**Task**. State how many lines in the entries below hold the string "gradient", and give nothing besides that number.

(Data records)
↓↓↓
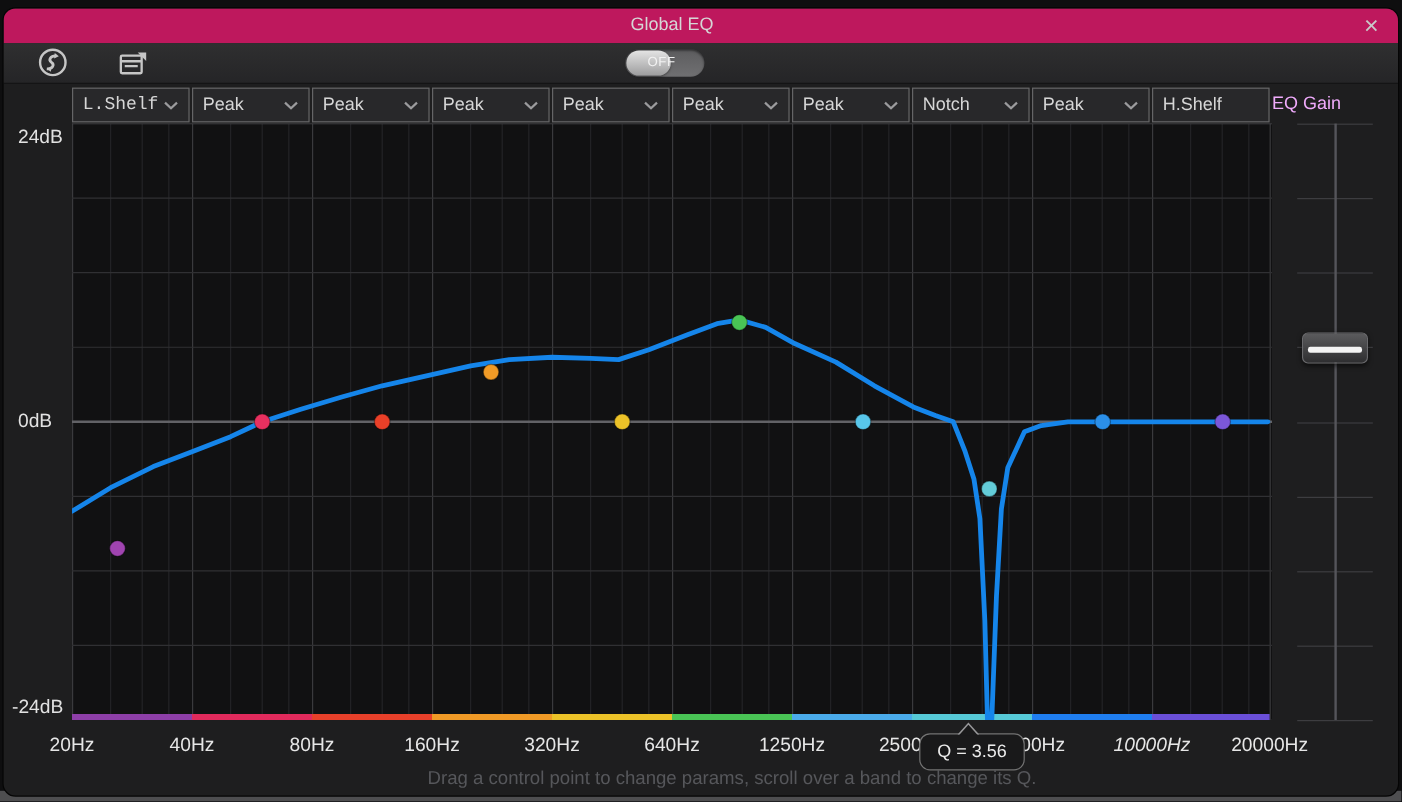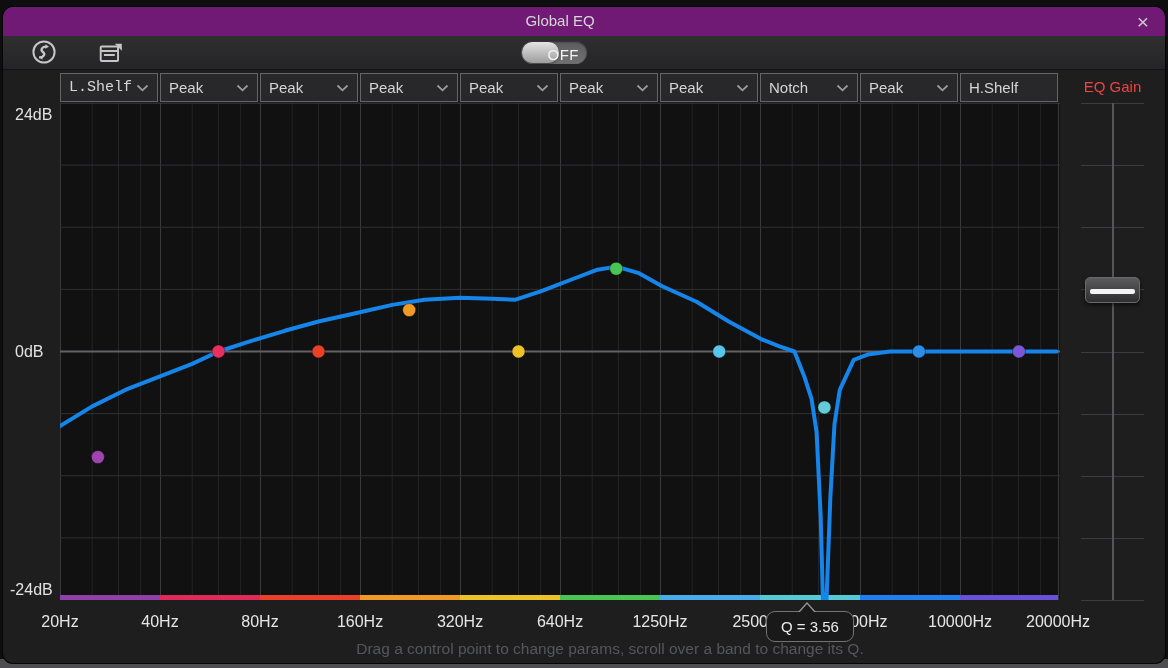--- a/index.html
+++ b/index.html
@@ -15,7 +15,7 @@
     box-shadow:0 0 0 1px #050505, inset 0 1px 0 rgba(255,255,255,.07);
   }
   
-  .titlebar{position:absolute;top:0;left:0;right:0;height:29px;background:#701a75}
+  .titlebar{position:absolute;top:0;left:0;right:0;height:29px;background:#be185d}
   .title{position:absolute;left:0;right:0;top:5px;text-align:center;color:#d6d6d6;font-size:15px;transform:translateX(-24px)}
   .close{position:absolute;right:16px;top:2px;color:#c9c9c9;font-size:21px;line-height:25px;font-weight:300}
   

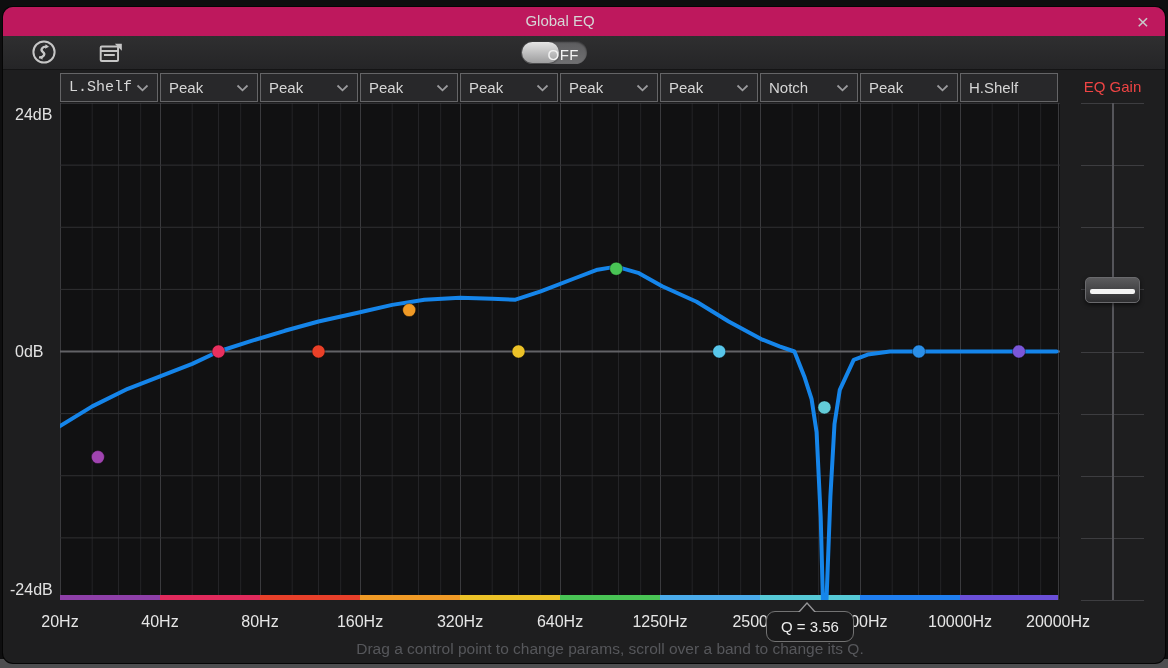--- a/index.html
+++ b/index.html
@@ -26,7 +26,7 @@
     background:linear-gradient(#5c5c5e,#707072);box-shadow:inset 0 1px 2px rgba(0,0,0,.55)}
   .toggle-knob{position:absolute;left:1px;top:1px;width:37px;height:21px;border-radius:11px;
     background:linear-gradient(#e4e4e4,#9d9d9e);box-shadow:0 1px 2px rgba(0,0,0,.4)}
-  .toggle-label{position:absolute;right:8px;top:5px;font-size:15px;color:#f2f2f2;letter-spacing:.5px}
+  .toggle-label{position:absolute;right:24px;top:5px;font-size:11px;color:#f2f2f2;letter-spacing:.5px}
   
   .dd{position:absolute;top:66px;height:29px;width:98px;box-sizing:border-box;
     background:#28282a;border:1px solid #656567;

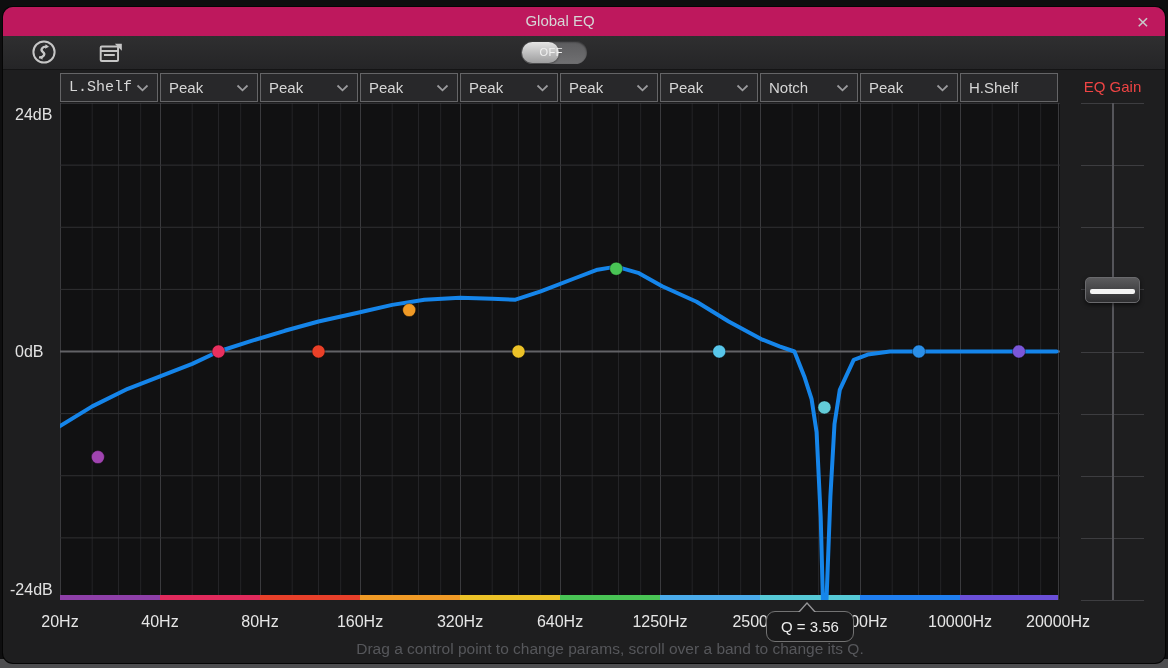--- a/index.html
+++ b/index.html
@@ -32,7 +32,7 @@
     background:#28282a;border:1px solid #656567;
     display:flex;align-items:center;justify-content:space-between;padding:0 8px;
     color:#d6d6d6;font-size:15px}
-  .eqgain-label{position:absolute;left:1057px;top:71px;width:105px;text-align:center;color:#ef4444;font-size:15px}
+  .eqgain-label{position:absolute;left:1057px;top:71px;width:105px;text-align:left;color:#f0abfc;font-size:15px}
   
   .graph{position:absolute;left:57px;top:96px;width:1000px;height:497px;background:#111112}
   .graph svg{display:block}

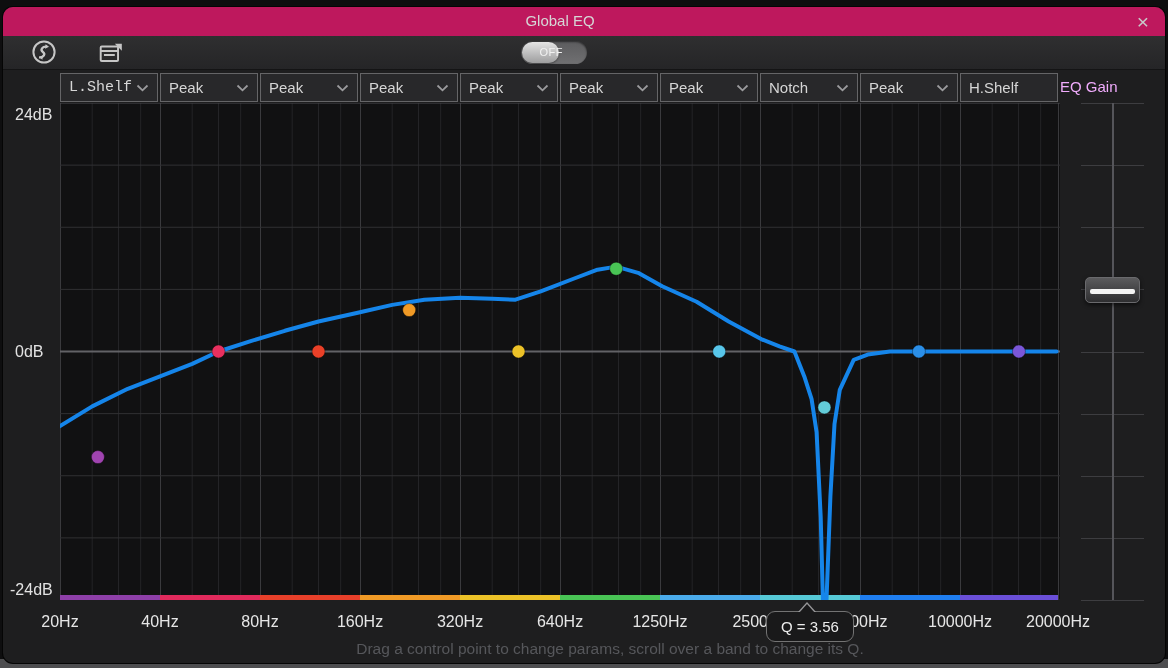--- a/index.html
+++ b/index.html
@@ -241,7 +241,7 @@
       <span class="freq-label" style="left: 657px;">1250Hz</span>
       <span class="freq-label" style="left: 757px;">2500Hz</span>
       <span class="freq-label" style="left: 857px;">5000Hz</span>
-      <span class="freq-label" style="left: 957px;">10000Hz</span>
+      <span class="freq-label" style="left: 957px; font-style: italic;">10000Hz</span>
       <span class="freq-label" style="left: 1055px;">20000Hz</span>
     </div>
↑↑↑
**Output below**. 2